Plus de six drogues dans son sang

D'après des sources proches du dossier, il a cru s'être procuré, auprès d'un membre du Sénat, un euphorisant et non de l'ecstasy, pour sa propre consommation, afin de faire face à ce qu'il a décrit comme des épreuves personnelles. Il a été laissé en liberté, mais placé sous contrôle judiciaire dans la soirée de vendredi, a indiqué son avocat.

Toutefois, le parlementaire aurait été testé positif à de nombreuses drogues lors d'une analyse toxicologique, selon une source proche de l'enquête, publiée par BFMTV. Des traces de MDMA, de méthadone, de cocaïne, de cannabis, d'opiacées et d'amphétamines auraient été détectées dans son sang.

Se mettre en retrait

Le président du Sénat français a demandé lundi à un sénateur soupçonné d'avoir drogué une députée en vue de l'agresser sexuellement de «se mettre en retrait de toutes ses activités liées à son mandat», à la suite de son inculpation. «Il revient désormais à Joël Guerriau de prendre ses responsabilités, le temps que la justice et les services de police puissent éclaircir les faits», estime la présidence du Sénat dans un communiqué, soulignant «l'extrême gravité des faits reprochés au sénateur».
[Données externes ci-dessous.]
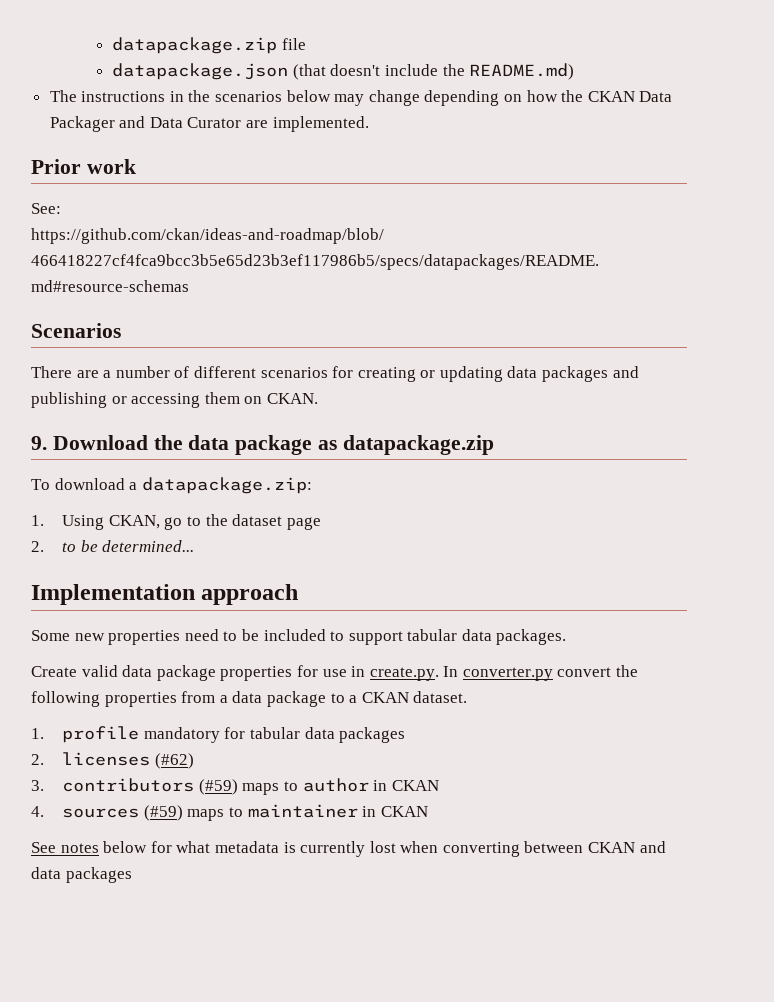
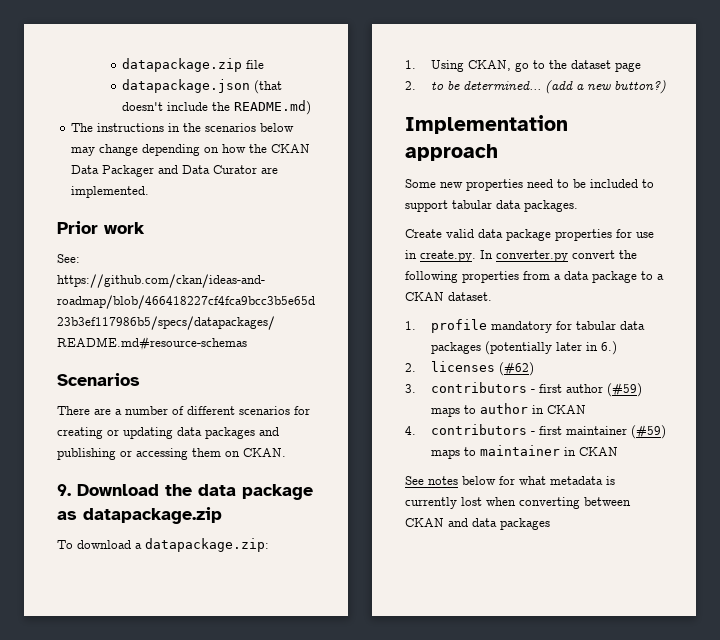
(195, 546) none -> [544,80,666,94] (add a new button?)
(406, 735) none -> [484,341,617,355] (potentially later in 6.)
(195, 785) none -> [530,384,603,393] - first author
[62,808,140,818] sources -> [430,424,627,435] contributors - first maintainer

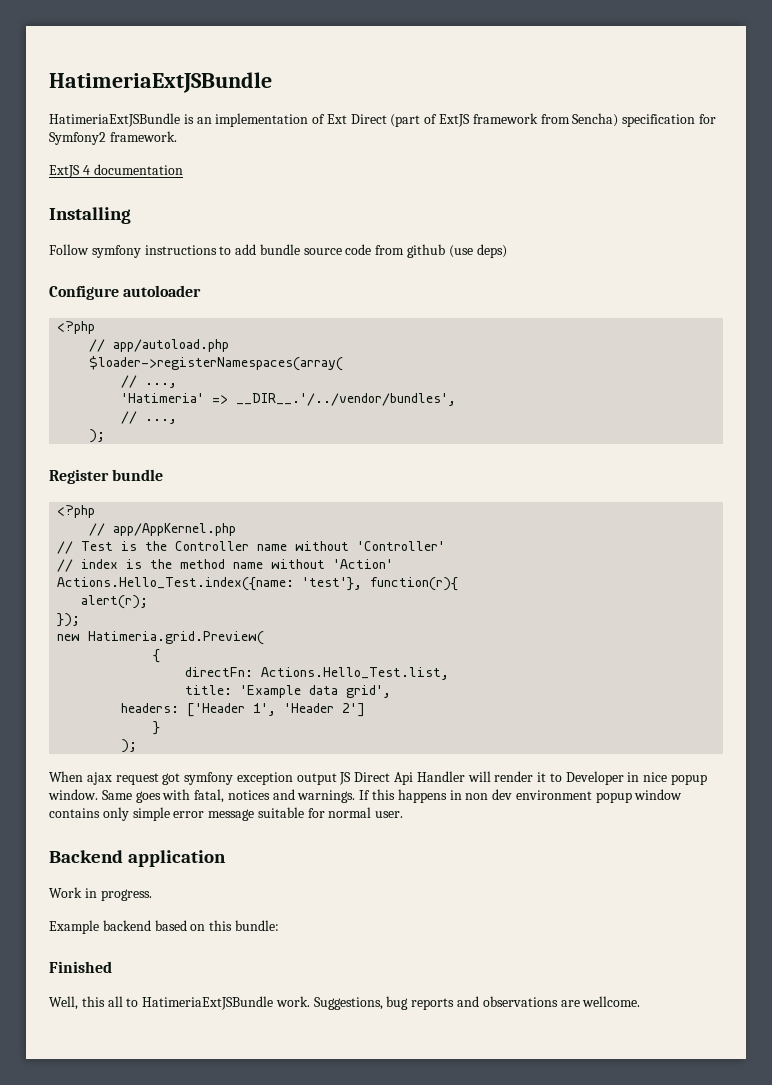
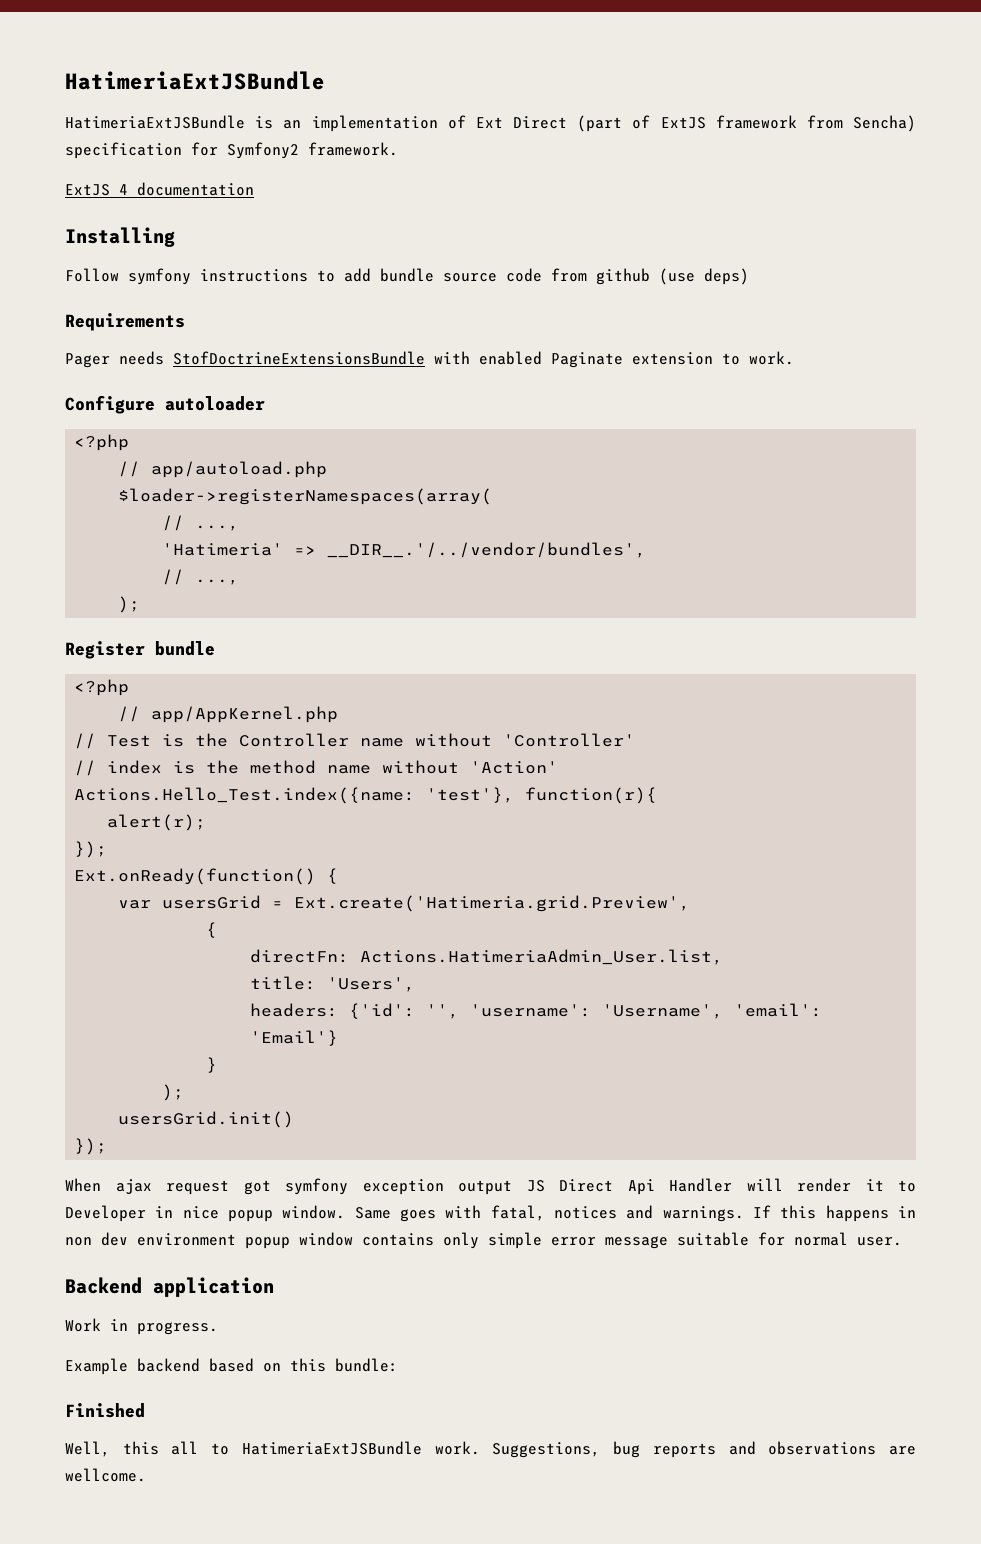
(507, 251) none -> [65,313,185,331] [65,351,794,368] // Requirements // Pager needs StofDoctrineExtensionsBundle with enabled Paginate extension to work.
[57,631,265,645] new Hatimeria.grid.Preview( -> [74,868,339,885] [118,895,691,912] Ext.onReady(function() { // var usersGrid = Ext.create('Hatimeria.grid.Preview',
[261,667,450,680] Actions.Hello_Test.list, -> [360,949,724,965] Actions.HatimeriaAdmin_User.list,
[240,685,392,698] [121,703,366,717] 'Example data grid', // headers: ['Header 1', 'Header 2'] -> [327,977,416,992] [250,1003,823,1019] [250,1030,339,1046] 'Users', // headers: {'id': '', 'username': 'Username', 'email': 'Email'}
(138, 746) none -> [118,1111,295,1128] [74,1138,108,1155] // usersGrid.init() // });

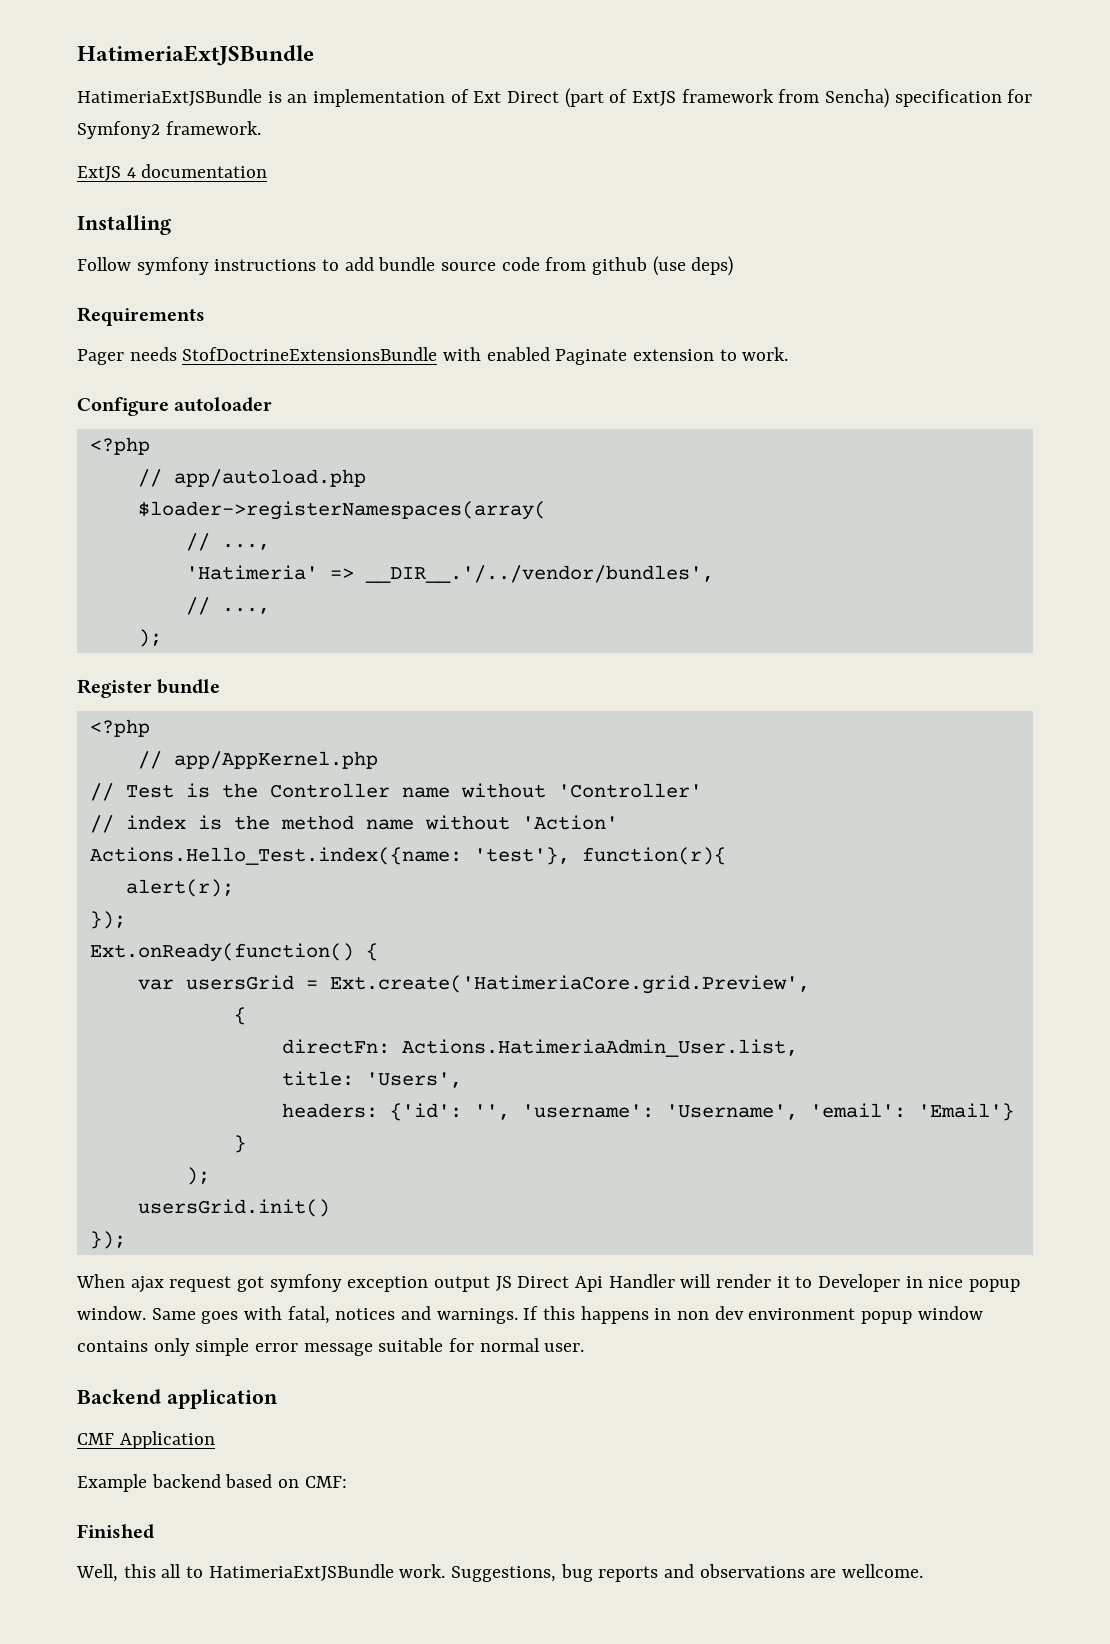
[294,895,691,912] Ext.create('Hatimeria.grid.Preview', -> [329,975,810,994] Ext.create('HatimeriaCore.grid.Preview',
[65,1318,218,1335] Work in progress. -> [77,1431,215,1449] CMF Application
[290,1358,398,1372] this bundle: -> [304,1476,347,1488] CMF:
Le président de la chambre haute du parlement Gérard Larcher a plus particulièrement invité Joël Guerriau «à démissionner de ses fonctions de secrétaire au Bureau du Sénat et de vice-président de la commission des affaires étrangères».

Augmenter les effets de la drogue

«J'ai cru mourir.» Le premier témoignage public de Sandrine Josso ce lundi sur France 5 a fait monter la pression sur le sénateur Joël Guerriau. «J'ai juste eu l'instinct de survie nécessaire.»

La députée de Loire-Atlantique a raconté être allée «en confiance» et «en toute amitié» fêter la réélection de son collègue sénateur, élu dans le même département. «Un ami depuis dix ans» dont elle s'étonne de «l'insistance» à trinquer plusieurs fois au champagne – dont le goût «sucré» la surprend – tout en jouant avec le variateur d'éclairage du salon. «Il mettait la lumière très fort, puis la baissait», technique connue pour «augmenter l'efficacité de la drogue» comme lui ont expliqué plus tard les médecins de l'hôpital Lariboisière où elle a fini la nuit.

Prise de «palpitations» et de «sueurs», elle voit alors son hôte ranger «un sachet blanc sous le plan de travail» de sa cuisine – de l'ecstasy, que les policiers retrouveront au même endroit lors d'une perquisition. Pour s'extirper du piège, elle commande un taxi et s'aperçoit que son hôte la suit «dans l'ascenseur, dans la cour, jusqu'au taxi». J'étais paniquée, mon cœur battait... J'avais l'impression de faire une crise cardiaque», a ajouté celle qui se dit encore «en post-trauma» et «sursaute tout le temps».

Toujours en état de choc

La députée de Loire-Atlantique du parti centriste Modem, est «toujours en état de choc», a déclaré à l'AFP son avocate, Me Julia Minkowski. La députée «a dû déployer des forces physiques et intellectuelles monumentales pour surmonter sa terreur et s'extirper in extremis de ce guet-apens. A cela s'ajoute un sentiment de trahison et d'incompréhension totale. Joël Guerriau était un ami depuis une dizaine d'années, en lequel elle avait toute confiance», a poursuivi Me Minkowski.

Des prélèvements dans l'organisme de Sandrine Josso ont révélé la présence d'ecstasy, avait confirmé jeudi le parquet de Paris. Des perquisitions ont ensuite été menées au bureau du sénateur, et à son domicile où les enquêteurs ont retrouvé de l'ecstasy, selon le parquet.